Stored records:
··········

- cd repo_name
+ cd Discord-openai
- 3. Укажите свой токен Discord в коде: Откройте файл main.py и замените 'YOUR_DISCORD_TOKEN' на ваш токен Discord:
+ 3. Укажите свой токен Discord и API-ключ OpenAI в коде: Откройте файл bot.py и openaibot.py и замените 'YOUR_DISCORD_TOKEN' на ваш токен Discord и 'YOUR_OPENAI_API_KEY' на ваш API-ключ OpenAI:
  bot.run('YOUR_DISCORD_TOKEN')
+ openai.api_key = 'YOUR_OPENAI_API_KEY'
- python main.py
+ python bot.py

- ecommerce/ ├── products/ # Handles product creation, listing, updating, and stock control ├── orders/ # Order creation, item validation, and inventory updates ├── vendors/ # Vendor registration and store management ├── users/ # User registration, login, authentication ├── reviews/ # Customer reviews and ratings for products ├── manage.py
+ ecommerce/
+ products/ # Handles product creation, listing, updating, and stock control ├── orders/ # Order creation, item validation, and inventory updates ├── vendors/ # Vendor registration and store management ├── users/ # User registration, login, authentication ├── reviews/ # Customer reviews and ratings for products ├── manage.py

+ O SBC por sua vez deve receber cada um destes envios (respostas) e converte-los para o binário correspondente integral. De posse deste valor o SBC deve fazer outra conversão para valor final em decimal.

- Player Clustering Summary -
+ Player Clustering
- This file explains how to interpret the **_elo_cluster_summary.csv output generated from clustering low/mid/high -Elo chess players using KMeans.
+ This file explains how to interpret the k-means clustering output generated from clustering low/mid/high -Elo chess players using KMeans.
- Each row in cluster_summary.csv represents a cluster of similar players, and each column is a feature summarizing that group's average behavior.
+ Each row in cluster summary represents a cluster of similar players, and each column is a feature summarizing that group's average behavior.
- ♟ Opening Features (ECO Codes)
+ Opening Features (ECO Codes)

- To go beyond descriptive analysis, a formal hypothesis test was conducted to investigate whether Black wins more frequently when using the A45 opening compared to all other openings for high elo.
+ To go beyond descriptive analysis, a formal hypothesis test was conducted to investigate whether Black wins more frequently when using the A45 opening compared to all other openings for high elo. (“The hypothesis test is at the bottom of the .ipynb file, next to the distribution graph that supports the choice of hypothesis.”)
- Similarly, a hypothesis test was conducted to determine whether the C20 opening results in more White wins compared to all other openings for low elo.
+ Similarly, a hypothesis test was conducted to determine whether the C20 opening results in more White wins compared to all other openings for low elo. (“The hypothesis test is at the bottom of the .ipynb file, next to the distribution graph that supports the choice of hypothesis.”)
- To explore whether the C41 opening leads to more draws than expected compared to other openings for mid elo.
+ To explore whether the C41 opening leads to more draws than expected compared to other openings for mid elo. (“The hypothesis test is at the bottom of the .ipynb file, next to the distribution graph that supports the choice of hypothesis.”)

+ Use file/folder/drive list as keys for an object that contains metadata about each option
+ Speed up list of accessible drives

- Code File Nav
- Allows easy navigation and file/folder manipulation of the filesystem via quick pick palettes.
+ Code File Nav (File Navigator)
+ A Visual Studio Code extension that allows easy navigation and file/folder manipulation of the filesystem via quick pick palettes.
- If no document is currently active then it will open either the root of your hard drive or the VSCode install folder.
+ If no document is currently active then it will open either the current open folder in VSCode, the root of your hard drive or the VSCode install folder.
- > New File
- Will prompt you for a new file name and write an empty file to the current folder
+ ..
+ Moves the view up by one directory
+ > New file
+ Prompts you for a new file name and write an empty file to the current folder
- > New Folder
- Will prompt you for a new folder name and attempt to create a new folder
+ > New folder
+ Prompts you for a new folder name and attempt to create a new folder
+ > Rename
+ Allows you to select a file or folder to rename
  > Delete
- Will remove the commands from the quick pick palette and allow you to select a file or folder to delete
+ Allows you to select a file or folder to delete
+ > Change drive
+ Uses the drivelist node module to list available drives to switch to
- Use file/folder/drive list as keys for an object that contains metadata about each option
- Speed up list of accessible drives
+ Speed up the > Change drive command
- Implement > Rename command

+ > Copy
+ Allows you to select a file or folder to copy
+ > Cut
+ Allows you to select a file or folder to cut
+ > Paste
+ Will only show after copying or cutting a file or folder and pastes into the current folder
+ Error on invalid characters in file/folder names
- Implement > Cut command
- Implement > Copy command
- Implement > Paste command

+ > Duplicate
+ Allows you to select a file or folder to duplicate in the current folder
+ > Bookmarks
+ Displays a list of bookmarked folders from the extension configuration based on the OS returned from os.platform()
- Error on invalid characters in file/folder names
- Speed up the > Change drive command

··········

● **Task**
The answer must consist of every line in the records above that contains the word "quick".

● **Output for this exercise**
- Allows easy navigation and file/folder manipulation of the filesystem via quick pick palettes.
+ A Visual Studio Code extension that allows easy navigation and file/folder manipulation of the filesystem via quick pick palettes.
- Will remove the commands from the quick pick palette and allow you to select a file or folder to delete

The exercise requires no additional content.